With scant control over temper, some men tend to decide hastily to divorce the wife permanently and pronounce three divorces. However, with the return of sobriety and the dawn of regrets, he resorts to tahleel as the only choice – except that it isn’t a choice.

The belief that three divorces at a time ends the marriage permanently is another misconception. Though some scholars do opine that, the correct view is that to utter divorce three times in a row at one sitting is counted as one, not three. This is based on the following narration recorded in Saheeh Muslim:

Ibn ‘Abbas (may Allah be pleased with him) reported that the pronouncement of three divorces during the lifetime of Allah’s Messenger (ﷺ) and that of Abu Bakr and two years of the caliphate of ʽUmar was treated as one.  But ʽUmar bin al-Khattab said, “Verily the people have begun to hasten in the matter in which they are required to observe respite. So he imposed it upon them.  [Saheeh Muslim, #1472]

The sound and correct divorce, as mentioned above, is a process. The three divorces should only happen at distinct periods and each divorce has a process of its own.

Wisdom Of The Islamic Divorce Process

In earlier times, there was no limit to the number of divorces a man could give his wife so he would divorce and take her back as many times as he wished. Islam limited the number of divorces to two; thereafter he loses his right to remarry her.

This law keeps a husband from issuing divorces recklessly at every petty fight, pushes them to act rationally and prevents them from using divorce as a weapon of threat or manipulation.

It closes the door to abuse of women. If a husband loves his wife and wishes to stay with her, should he not respect their relationship and be cautious with words that would tear them apart?

Islam promotes reconciliation between a husband and wife. Thus, Allah has legislated divorce as a lengthy process and given the couple many opportunities throughout the process to sort out matters and preserve their bond.
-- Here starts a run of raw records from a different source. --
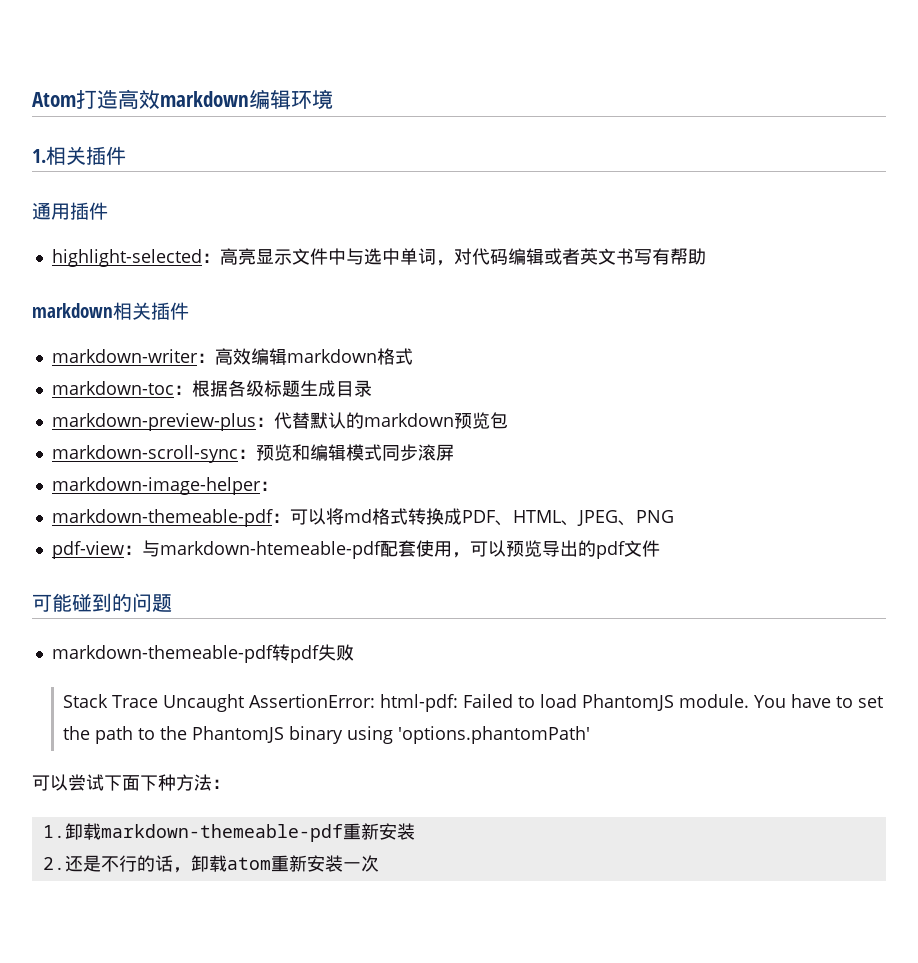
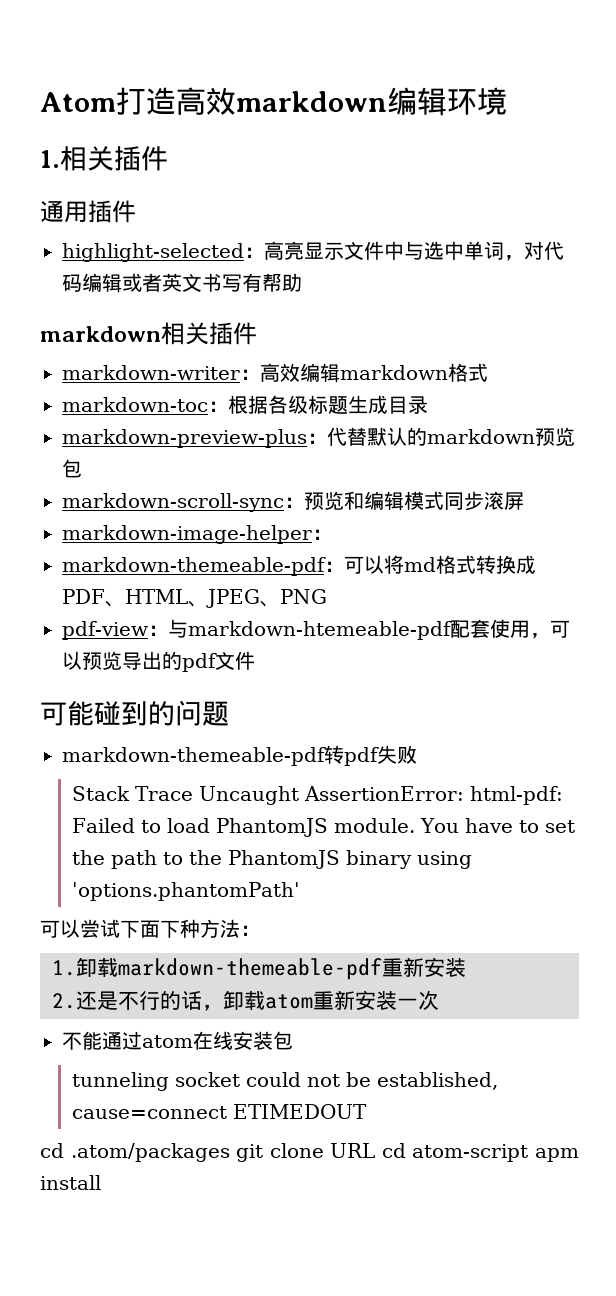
(379, 863) none -> [62,1031,293,1050] [72,1072,499,1091] [72,1104,368,1119] [40,1143,579,1162] [40,1175,101,1190] // 不能通过atom在线安装包 // tunneling socket could not be established, cause=connect ETIMEDOUT // cd .atom/packages git clone URL cd atom-script apm install

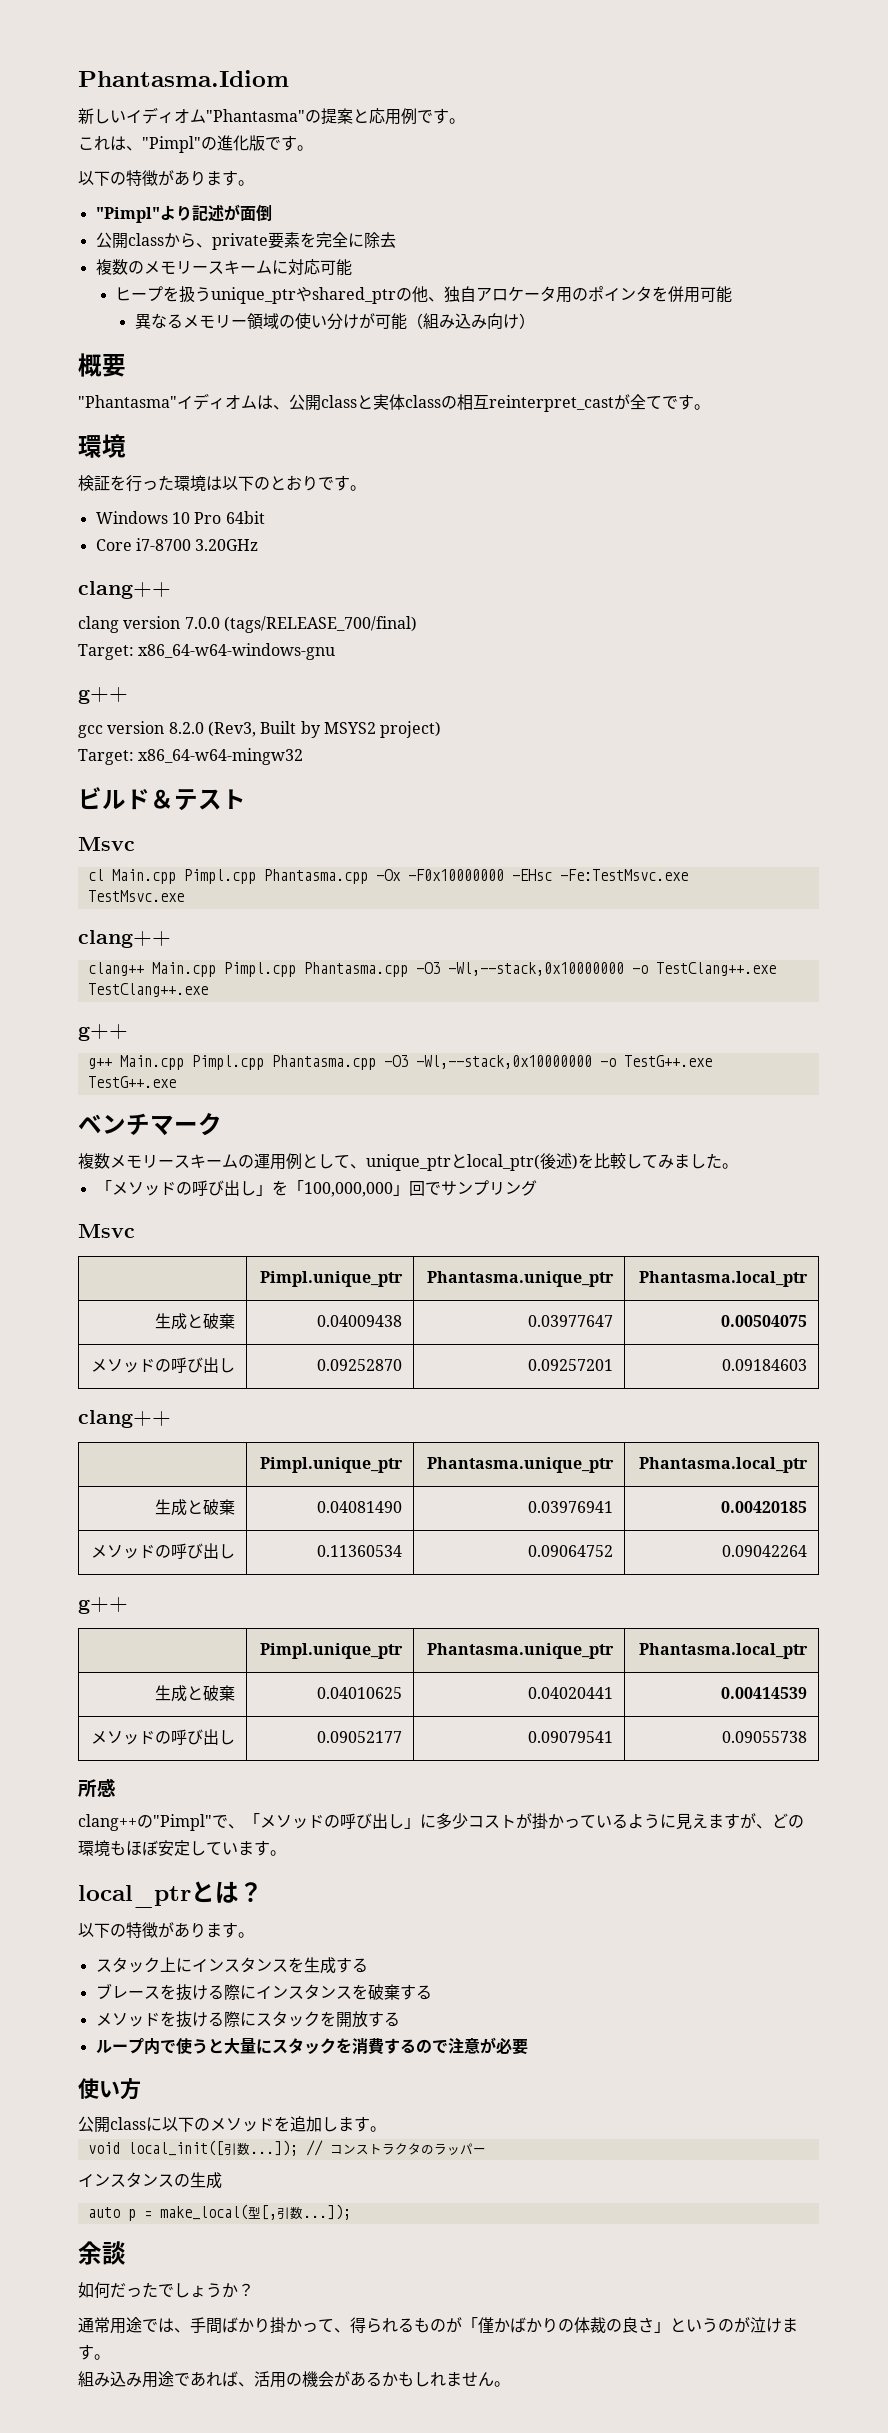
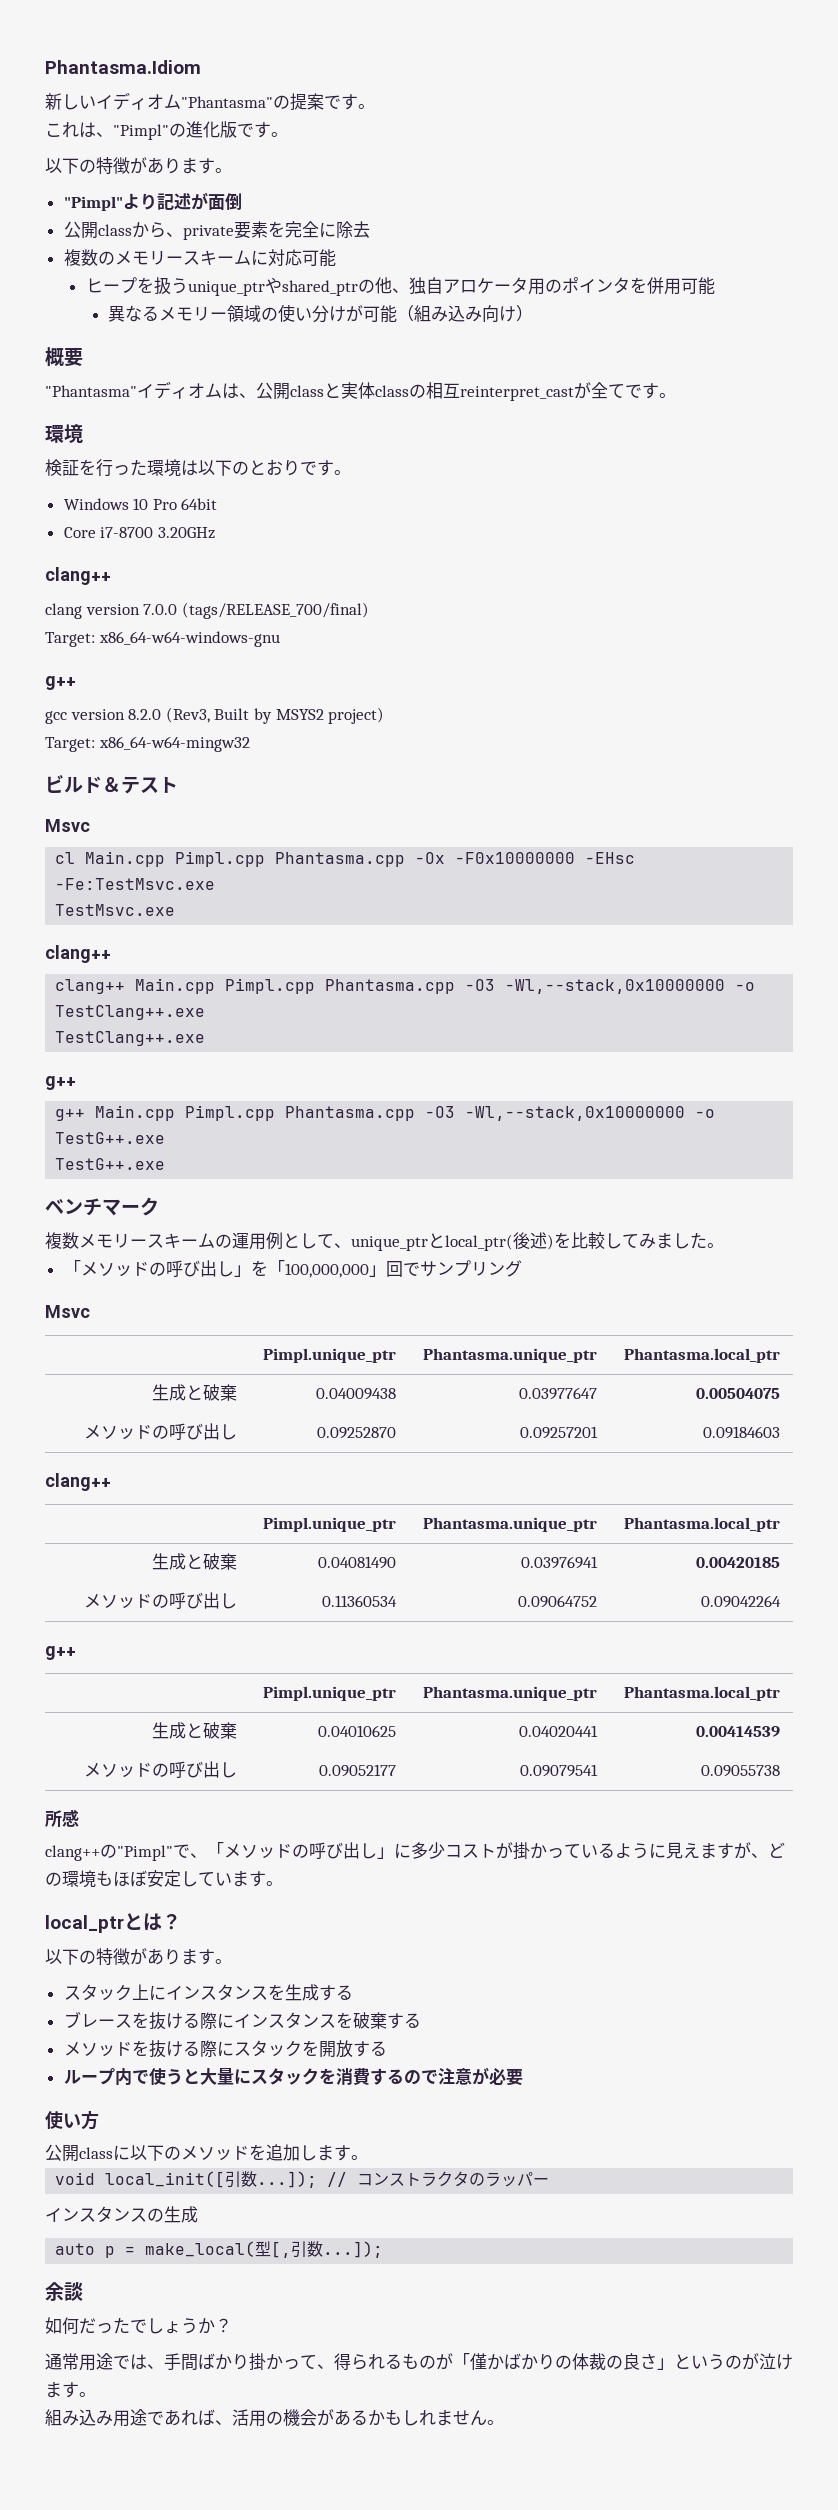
[353,108,417,125] と応用例 -> (324, 101) none

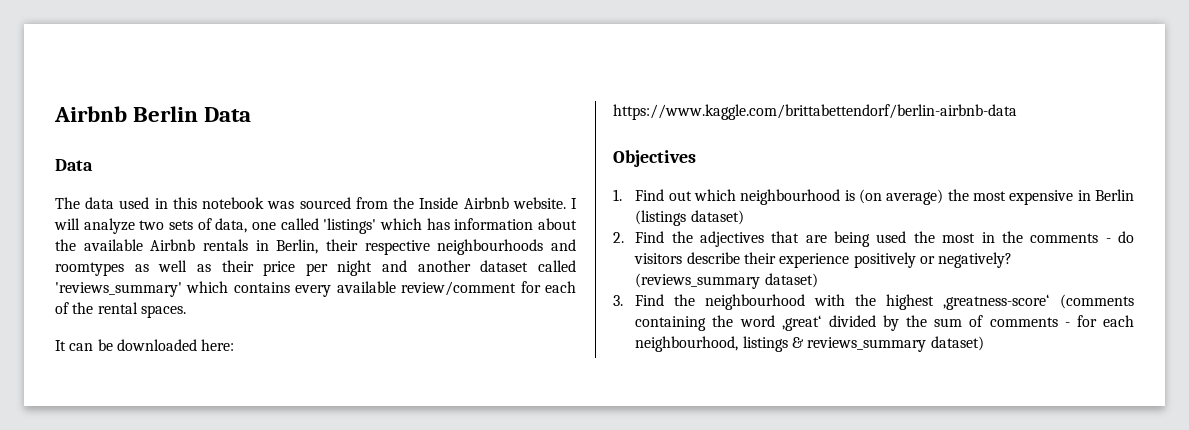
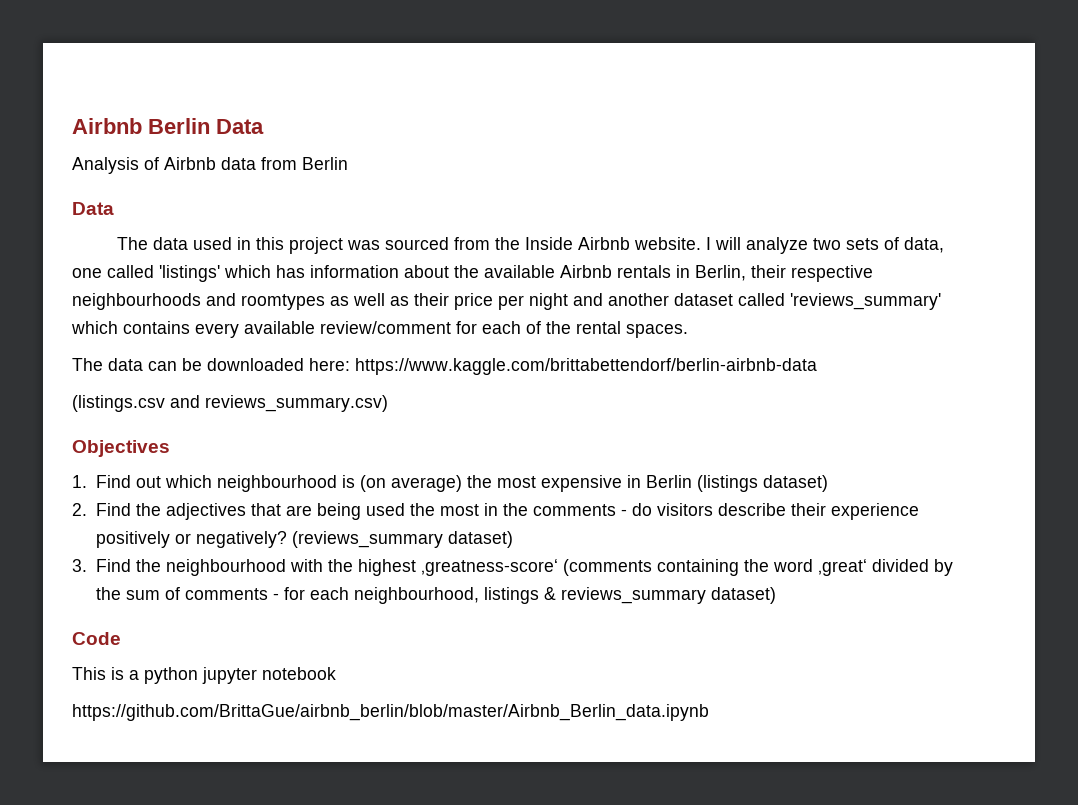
(252, 114) none -> [72,157,348,174] // Analysis of Airbnb data from Berlin
[202,197,265,209] notebook -> [289,237,344,254] project
[55,340,66,351] It -> [72,358,143,371] The data
(1017, 112) none -> [72,395,388,412] // (listings.csv and reviews_summary.csv)
(984, 343) none -> [72,632,121,645] [72,667,336,684] [72,704,709,721] // Code // This is a python jupyter notebook // https://github.com/BrittaGue/airbnb_berlin/blob/master/Airbnb_Berlin_data.ipynb

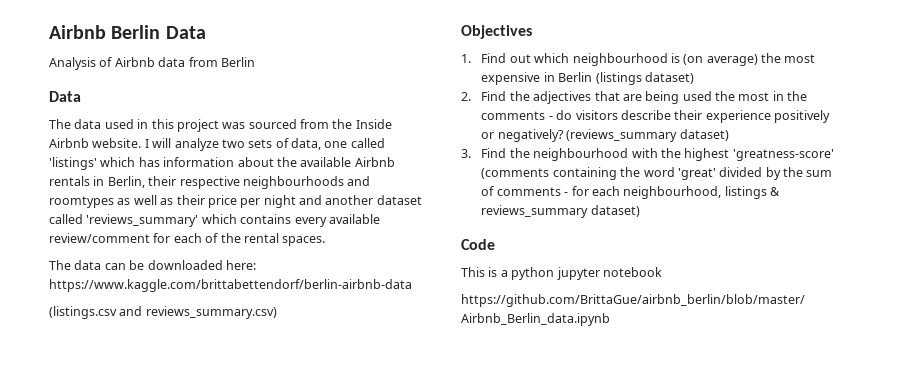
[420,559,558,576] ‚greatness-score‘ -> [732,149,834,161] 'greatness-score'
[817,559,867,576] ‚great‘ -> [677,168,716,180] 'great'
Following the correct procedure, if a couple wish a permanent divorce, each utterance of divorce must be followed by a waiting period.  After so much time and thought is put into the decision, there is a slim chance that the couple would regret the decision later in life.

Muslims Abused Due To Ignorance

The ignorance of the Muslim Ummah has been exploited, and a business is made out of the desperation of some divorced women who wish to get back with their husbands who have hastily pronounced divorce to them only to later regret it. Money is demanded to provide the “service” of marrying the divorced woman, consummating the marriage and then divorcing them.

This is nothing but a sheer mockery of the laws that are laid down by Allah to protect the prestige and honor of a woman.

Online sites and pages have been created offering marriage and a night or more with the client in exchange for a fee.  Financial pressure and pressure from the society force a woman to opt for tahleel encouraged by the ex-husband.  It is a physical and mental misery for women and undermines the aims of the Shariʽah.

Lack of Islamic awareness among common Muslims is one of the main reasons why such practices are being carried out.

Deviant practices like triple divorce and tahleel marriage are neither a means nor a solution, and result in devastated women who fall prey to tahleel services and face exploitation, blackmail, and sexual abuse. They may even be trapped in the tahleel marriage if the second husband defaults on his promise.

Obedience to the Islamic laws of divorce would drastically reduce passionate decisions that lead to regrets. It would also abolish the exploitative practice of tahleel marriages that devastate women sexually and financially.